Activity
Please repeat, exactly as written, the line containing "NK CD56dim cells | Pvalue(Pearson): <0.001" and every line after it through the end of the records below.

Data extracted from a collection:
*-*-*

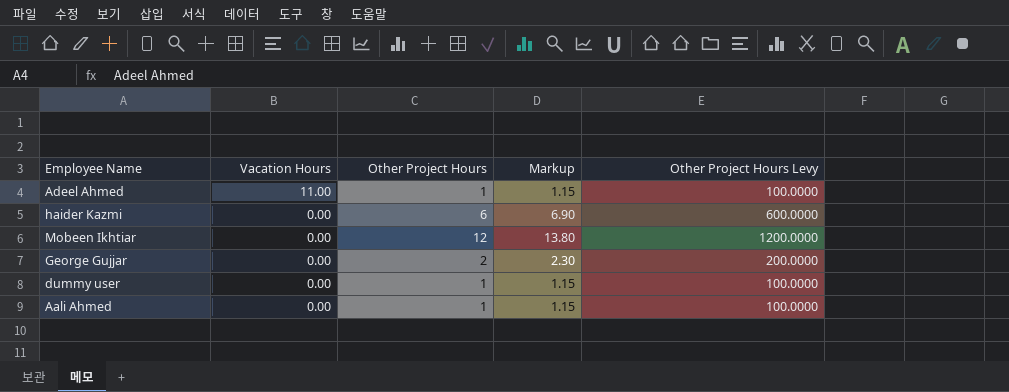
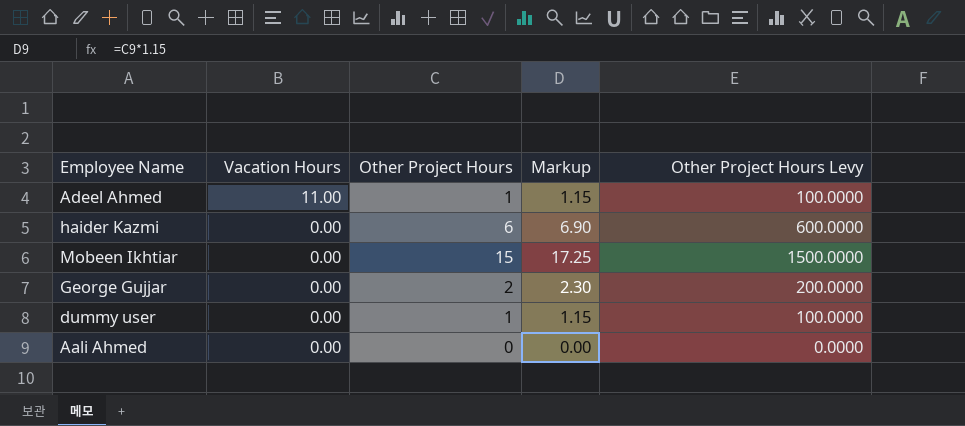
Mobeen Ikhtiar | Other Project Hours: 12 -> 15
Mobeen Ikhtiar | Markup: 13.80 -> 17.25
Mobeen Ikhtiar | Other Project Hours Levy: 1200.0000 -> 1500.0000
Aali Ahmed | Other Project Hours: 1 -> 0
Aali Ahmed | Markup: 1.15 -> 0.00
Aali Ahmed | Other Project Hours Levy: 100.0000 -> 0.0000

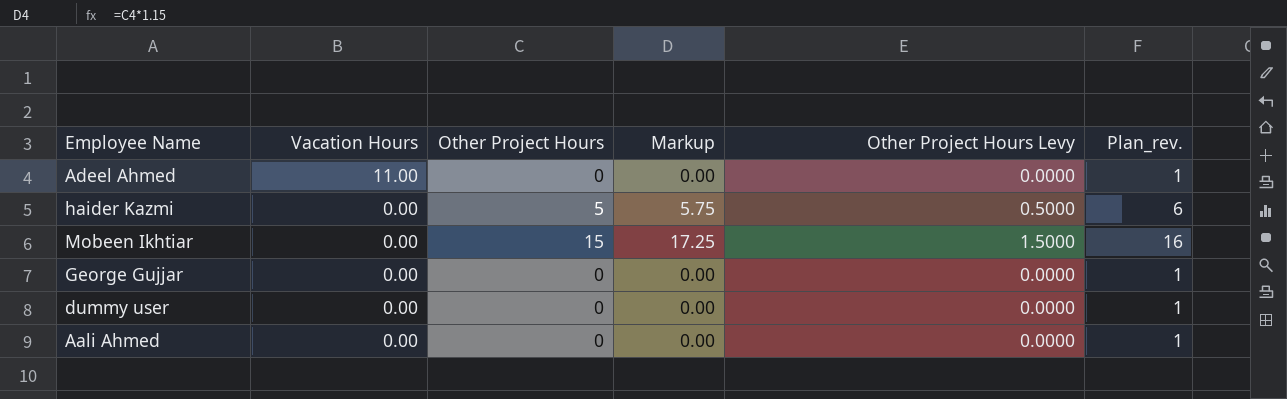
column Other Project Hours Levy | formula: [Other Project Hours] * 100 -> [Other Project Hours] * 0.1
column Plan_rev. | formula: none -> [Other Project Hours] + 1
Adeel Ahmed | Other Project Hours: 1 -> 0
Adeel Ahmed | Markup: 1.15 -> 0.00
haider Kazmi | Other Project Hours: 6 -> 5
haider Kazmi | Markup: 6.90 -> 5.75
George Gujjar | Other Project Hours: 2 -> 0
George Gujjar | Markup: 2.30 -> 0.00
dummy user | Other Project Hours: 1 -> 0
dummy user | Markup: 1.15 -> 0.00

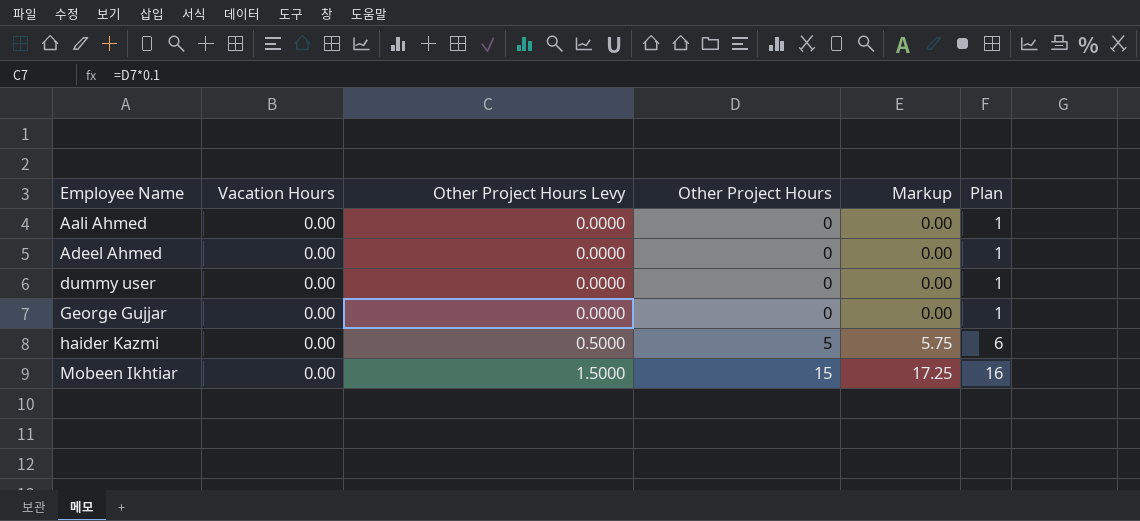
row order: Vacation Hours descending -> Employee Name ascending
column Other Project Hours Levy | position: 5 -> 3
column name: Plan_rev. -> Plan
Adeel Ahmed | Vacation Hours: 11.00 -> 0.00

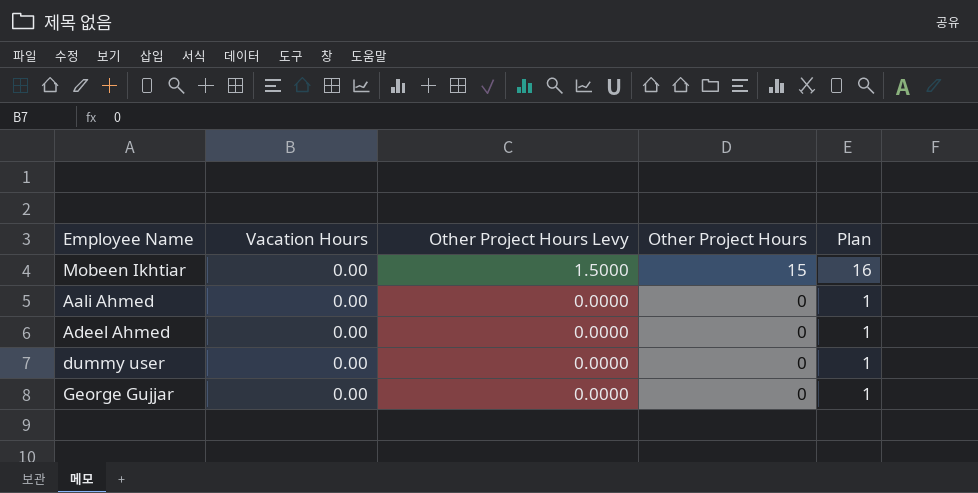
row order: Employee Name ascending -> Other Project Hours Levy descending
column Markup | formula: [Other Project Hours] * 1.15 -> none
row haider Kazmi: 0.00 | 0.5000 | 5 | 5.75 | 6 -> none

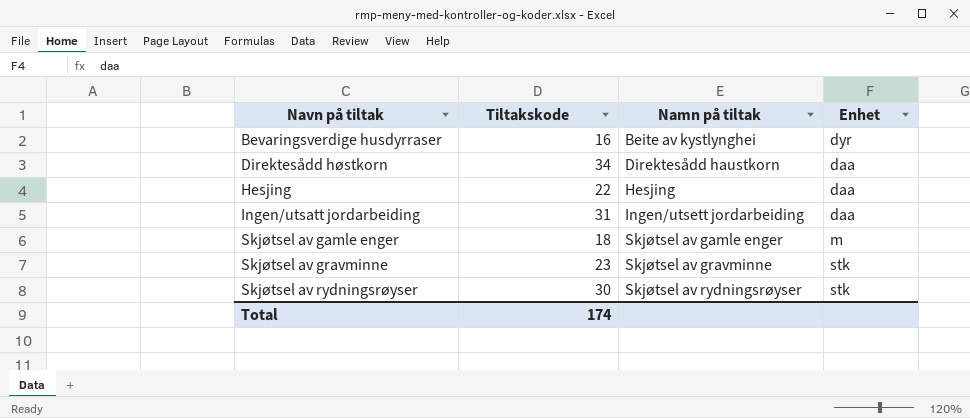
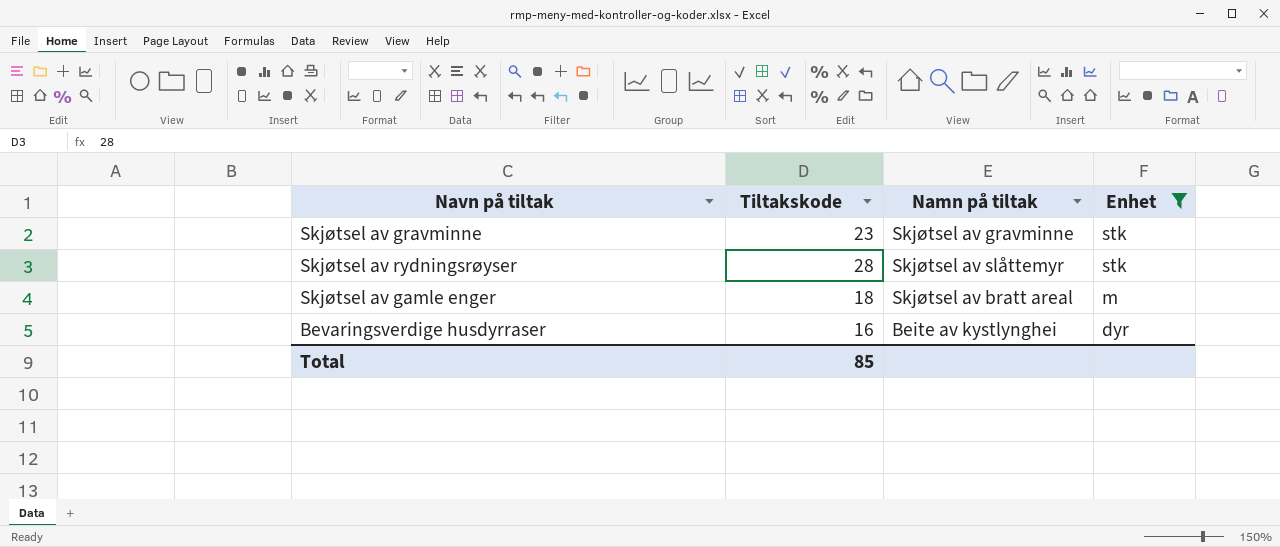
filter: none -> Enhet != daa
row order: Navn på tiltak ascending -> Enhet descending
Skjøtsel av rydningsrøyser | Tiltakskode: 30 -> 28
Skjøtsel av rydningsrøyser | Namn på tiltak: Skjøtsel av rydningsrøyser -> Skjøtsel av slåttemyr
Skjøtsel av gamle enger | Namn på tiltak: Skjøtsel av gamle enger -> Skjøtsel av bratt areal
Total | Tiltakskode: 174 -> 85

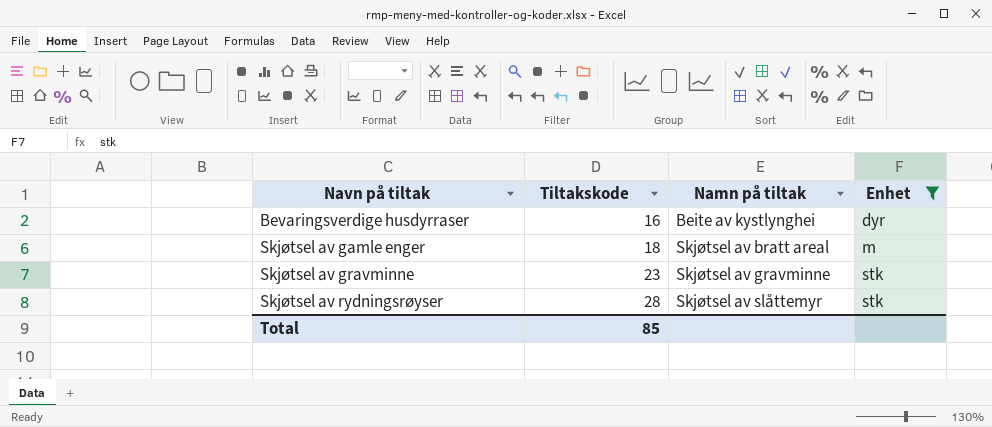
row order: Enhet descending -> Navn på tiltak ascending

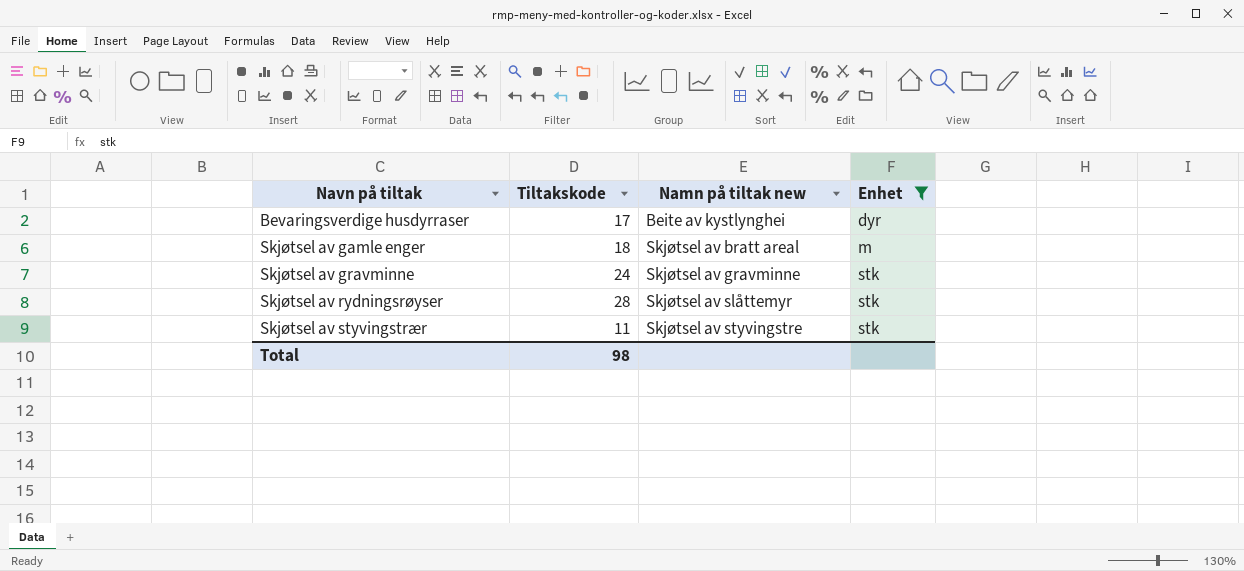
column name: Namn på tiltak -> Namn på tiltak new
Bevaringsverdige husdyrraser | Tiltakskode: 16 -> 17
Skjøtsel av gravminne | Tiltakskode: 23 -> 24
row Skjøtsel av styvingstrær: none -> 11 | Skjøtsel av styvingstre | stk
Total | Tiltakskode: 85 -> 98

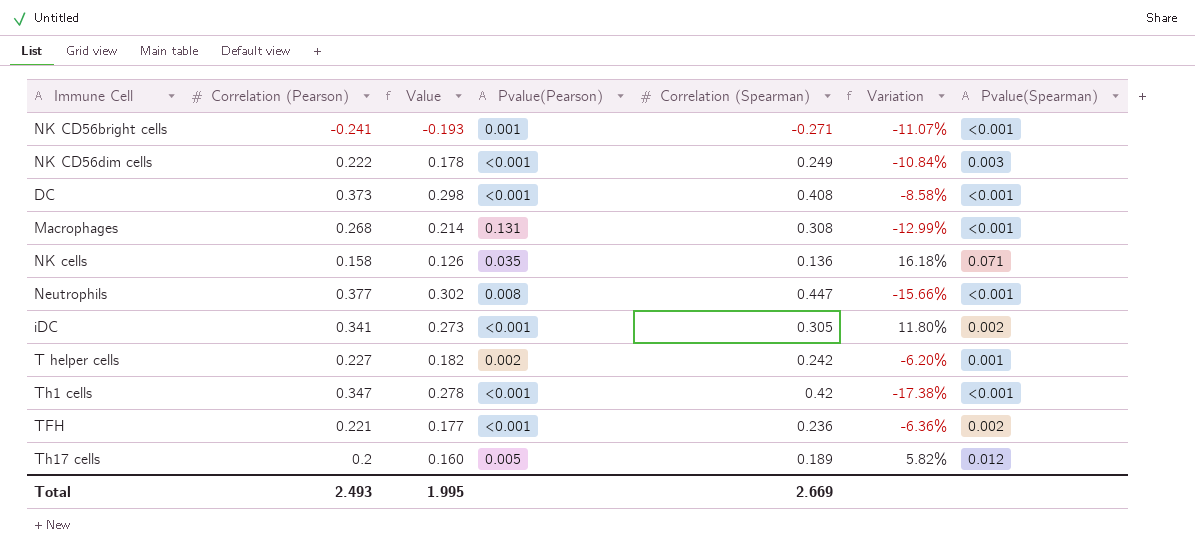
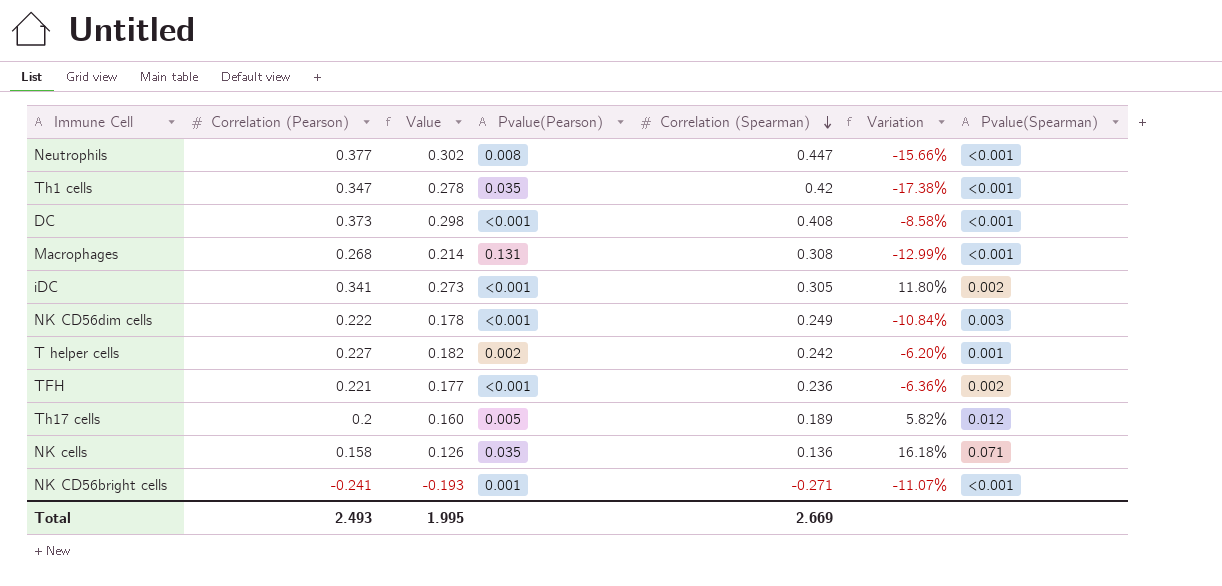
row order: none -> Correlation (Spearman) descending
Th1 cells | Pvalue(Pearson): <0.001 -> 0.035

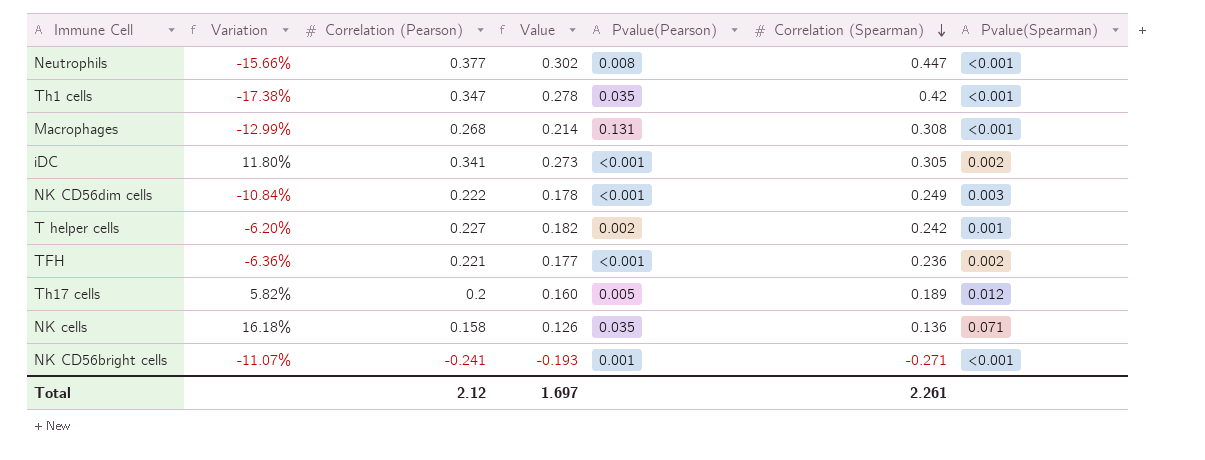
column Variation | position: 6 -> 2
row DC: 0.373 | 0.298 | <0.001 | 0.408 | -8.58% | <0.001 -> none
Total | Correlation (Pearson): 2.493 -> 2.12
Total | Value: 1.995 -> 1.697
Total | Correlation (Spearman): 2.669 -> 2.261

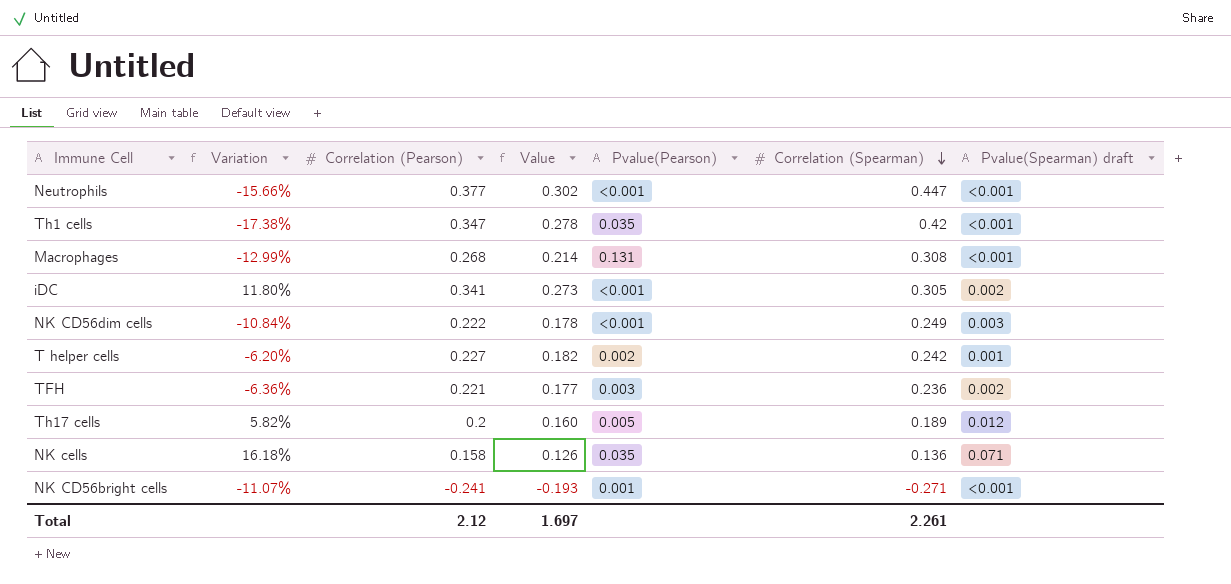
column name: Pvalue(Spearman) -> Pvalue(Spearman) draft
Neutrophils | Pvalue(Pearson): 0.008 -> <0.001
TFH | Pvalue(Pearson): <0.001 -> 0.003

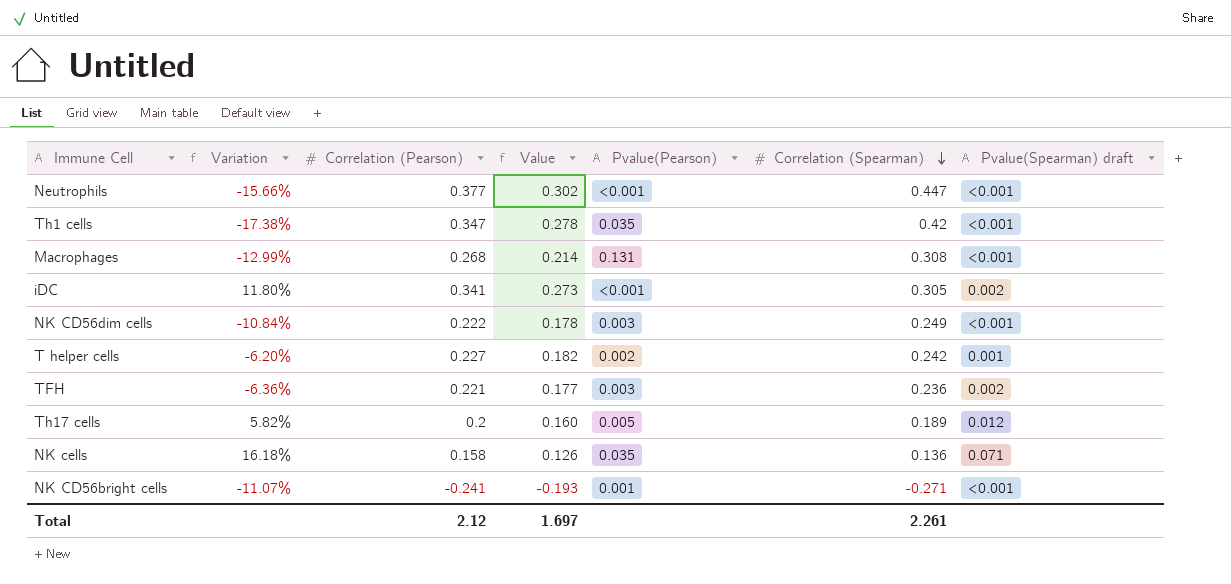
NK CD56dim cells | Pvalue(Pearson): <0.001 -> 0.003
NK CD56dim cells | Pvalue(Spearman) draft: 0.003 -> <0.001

*-*-*

Expected output
NK CD56dim cells | Pvalue(Pearson): <0.001 -> 0.003
NK CD56dim cells | Pvalue(Spearman) draft: 0.003 -> <0.001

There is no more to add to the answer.